CompositeClass would work well if it allowed direct communication with the two validators so we don’t have to make copies of all the API calls. However, we would like to keep the two validators in proper synch with each other which might require making them private. This would become more clear once an initial implementation was prototyped.

kddevin commented 7 years ago

Hi @MicheldeMessieres . I don't need this work to turn into a major effort. Other packages seem happy with the validators as is. So if we now have what is needed for Zoltan2, we should probably wrap up this task rather than do extensive refactoring of the validators.

As I understand your comments,

If the above is correct, I suggest making the proposed changes to your use of stod and stoi, and then calling this task completed. There are more important tasks on the to-do list than continued refactoring.

If an important feature is still missing, let me know. Thanks for your efforts.

MicheldeMessieres commented 7 years ago

@kddevin That is all correct. I will make that improvement for the stod and stoi and leave the validators as they are until further notice.

bartlettroscoe commented 7 years ago

I will make that improvement for the stod and stoi and leave the validators as they are until further notice.
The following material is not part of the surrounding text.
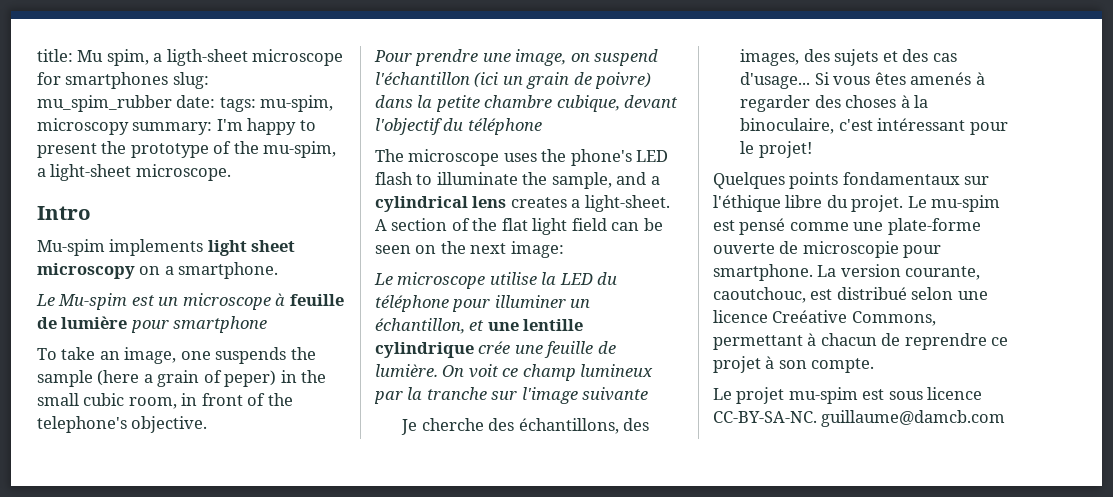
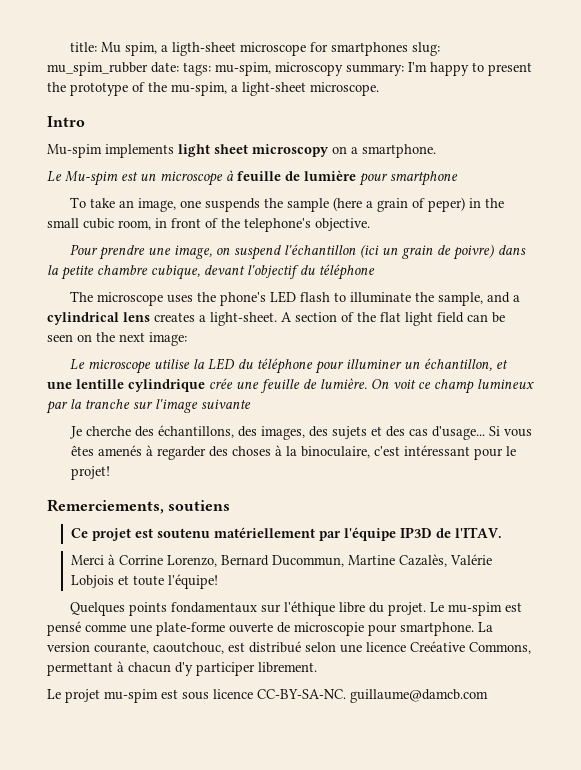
(812, 149) none -> [47,499,231,514] [70,527,502,541] [70,554,492,567] [70,574,218,589] // Remerciements, soutiens // Ce projet est soutenu matériellement par l'équipe IP3D de l'ITAV. // Merci à Corrine Lorenzo, Bernard Ducommun, Martine Cazalès, Valérie Lobjois et toute l'équipe!
[881,333,1009,350] [713,356,875,373] de reprendre ce projet à son compte. -> [175,662,317,676] d'y participer librement.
I am fine with pushing what is there (after some review) but can we at least agree to create a task to clean this up using a proper validator COMPOSITE subclass as part of the continuing contract work? This is creating duplicate code that represents a maintenance problem going forward and and other problems as well about how to extend this type of software.

MicheldeMessieres commented 7 years ago

@bartlettroscoe I've created issue #686 to keep track of this.

kddevin commented 7 years ago

Pull request #497 addressed this immediate issue. Thus, I will close this issue. @MicheldeMessieres discusses broader issues in #686.